Your answer must repeat all of the entries word for word, without any images.

■ Data for review:

↓↓↓

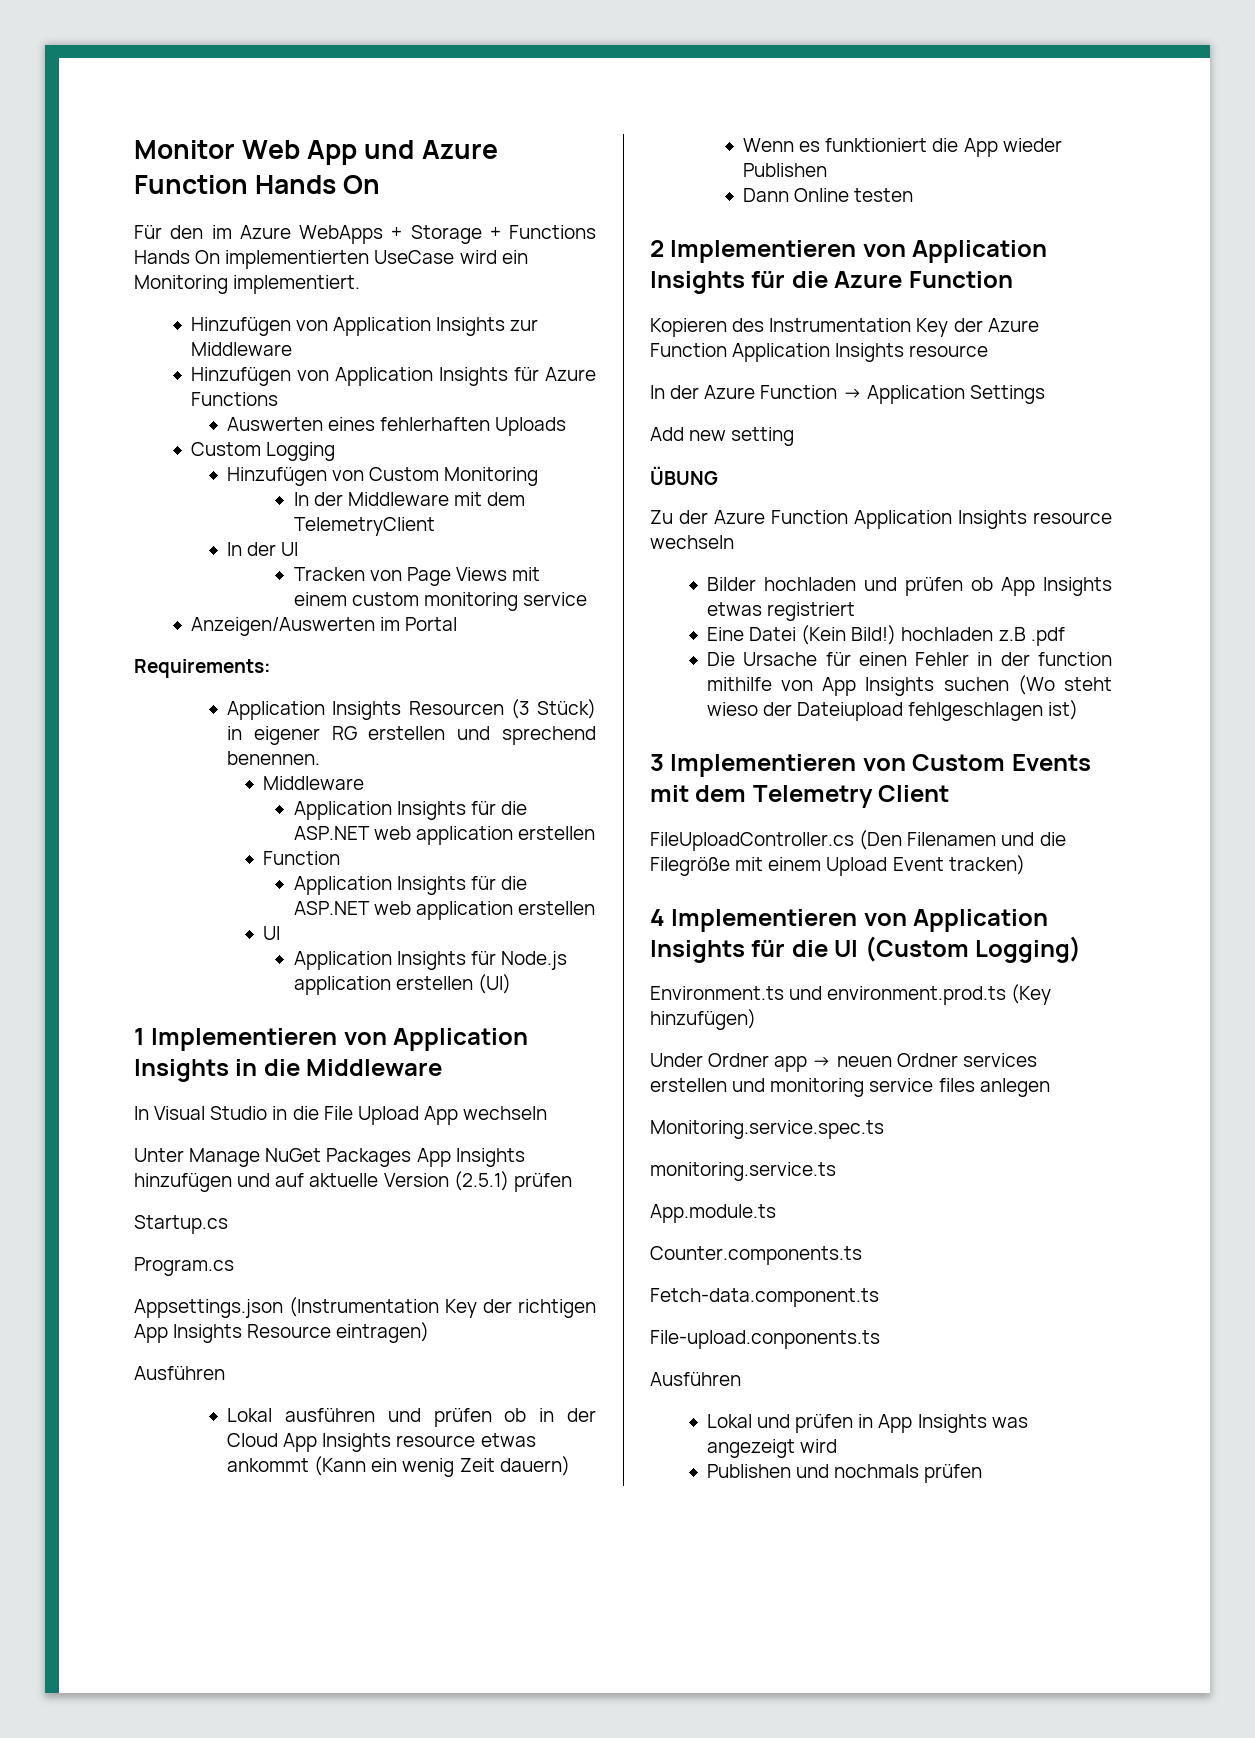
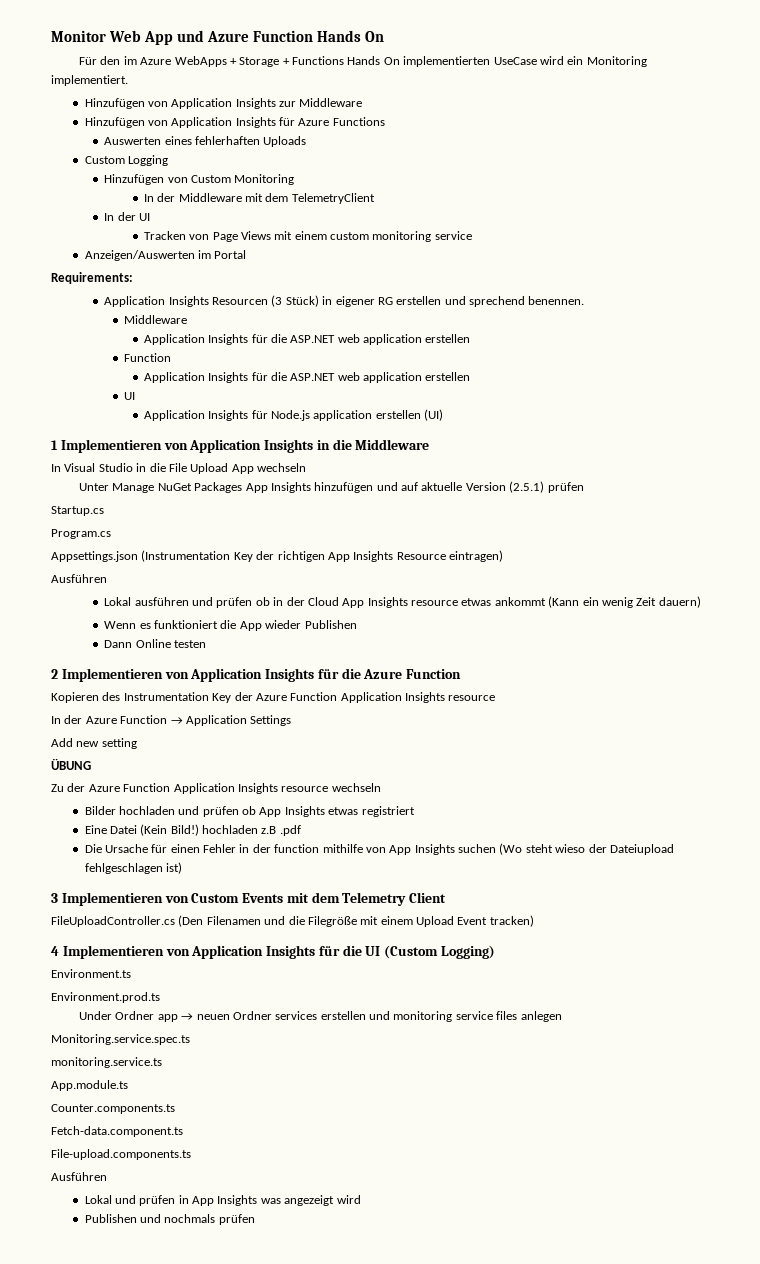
- Environment.ts und environment.prod.ts (Key hinzufügen)
+ Environment.ts
+ Environment.prod.ts
- File-upload.conponents.ts
+ File-upload.components.ts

↑↑↑

■ Exercise answer:
- Environment.ts und environment.prod.ts (Key hinzufügen)
+ Environment.ts
+ Environment.prod.ts
- File-upload.conponents.ts
+ File-upload.components.ts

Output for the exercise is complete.